I mentally parsed my family tree. My great-grandmother immigrated from Hungary and her name's on the wall at Ellis Island. She and her husband were tailors on the Upper East Side decades before it became an impressive zip code. My grandma toiled in a factory. My uncle works for the Pentagon and makes homemade granola. My first cousin and I do crossword puzzles together. No one is missing. How can I miss someone I never had to begin with?
And, I wondered, what would I really discover if I found him? Olivia Pratten, a 26-year-old Canadian journalist who has been hunting for her sperm donor for years, recently filed a class action suit to reveal donor records in British Columbia. She has a theory about what's missing, what about our identities needs to be redefined or, more accurately, filled in.
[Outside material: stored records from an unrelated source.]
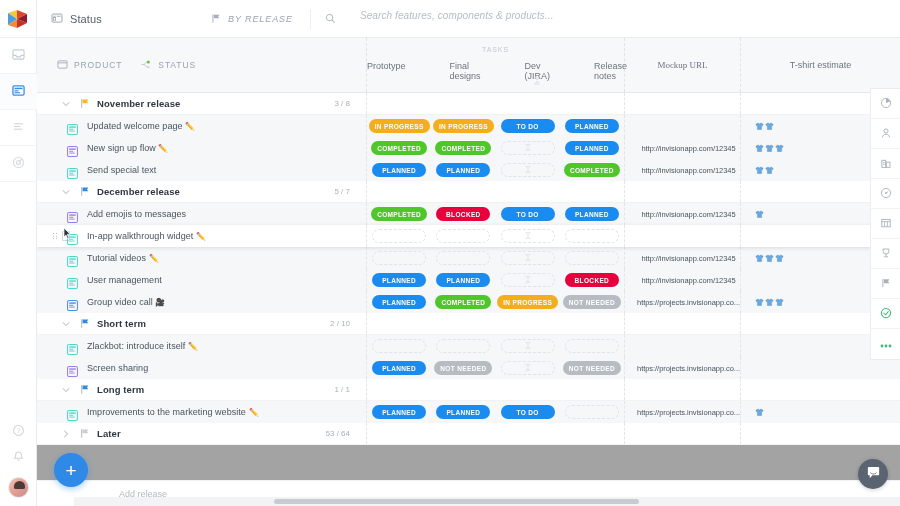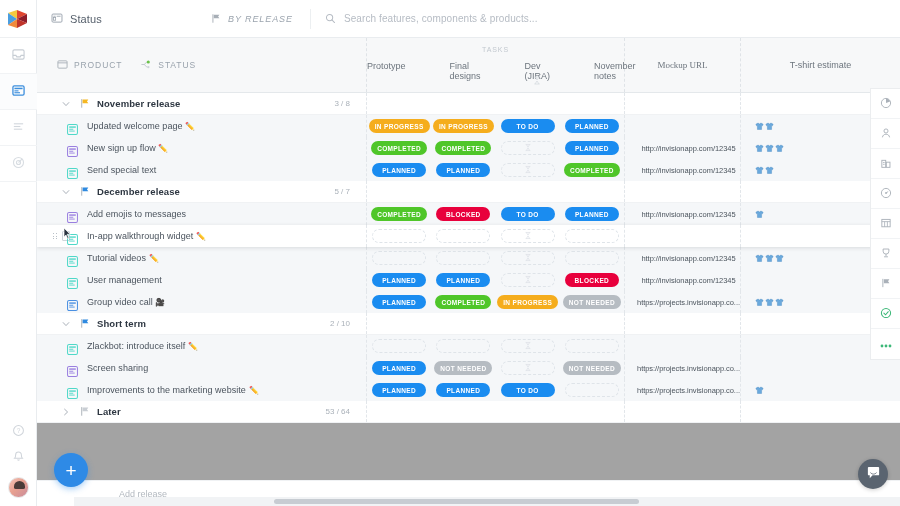"Search features, components &" .tb-search { align-items: center -> none; font-style: none -> italic; gap: 8px -> 24px }
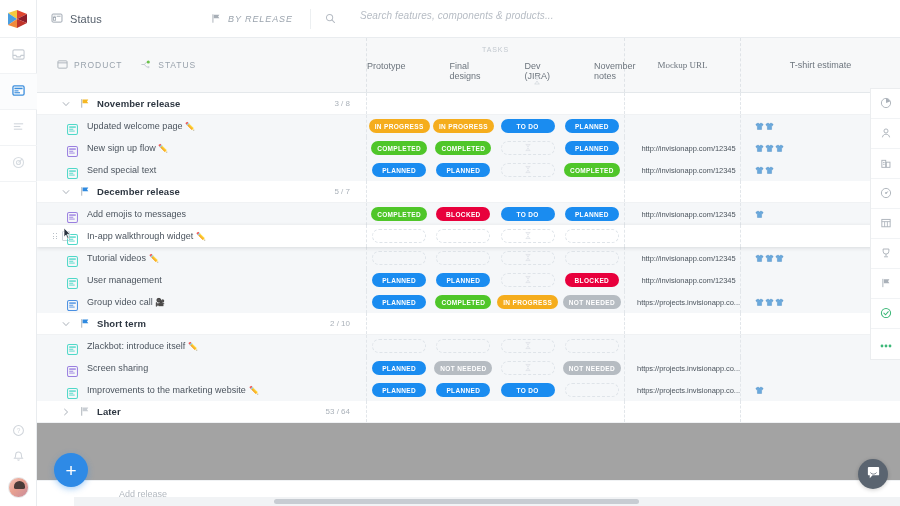"November notes" span { text: November -> Release }
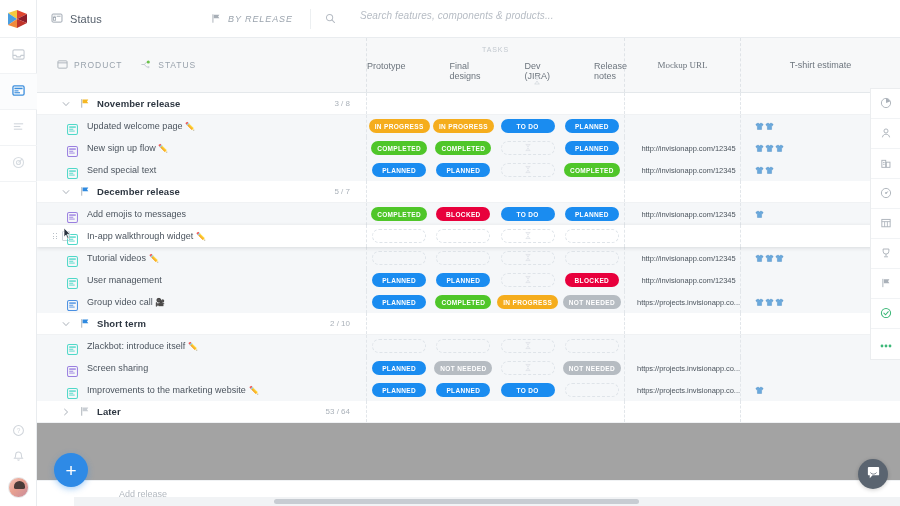"Long term" div.row { html: none -> <div> <div> <span> <svg> <path></path> </svg> </span> <span> <svg> <rect></rect> <path></path> </svg> </span> <span>Long term</span> <span>1 / 1</span> </div> <div> <div></div> <div></div> <div></div> <div></div> </div> <div></div> <div></div> </div> }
"It's like missing the first chapter in the story of your life," she said. "The rest of the pages would make more sense if I knew what the first chapter was. It's not that I don't know who I am. I do. I just feel like there's several important points that I would like more information on."
I, too, want to know what those pages hold--even though, as little as a month ago, I didn't think I even cared. I believe, now, that everyone needs a creation myth, a story we constantly revise and tell ourselves and others about where we come from. It's how we place ourselves neatly, reassuringly, into a larger narrative.
Eventually, I hope to find not just a likeness in a yearbook but an external source to which I can attribute, or assign responsibility, why I am the way I am. If my first chapter is still blank, at least now I have a preface. And for this writing and rewriting, there's no deadline.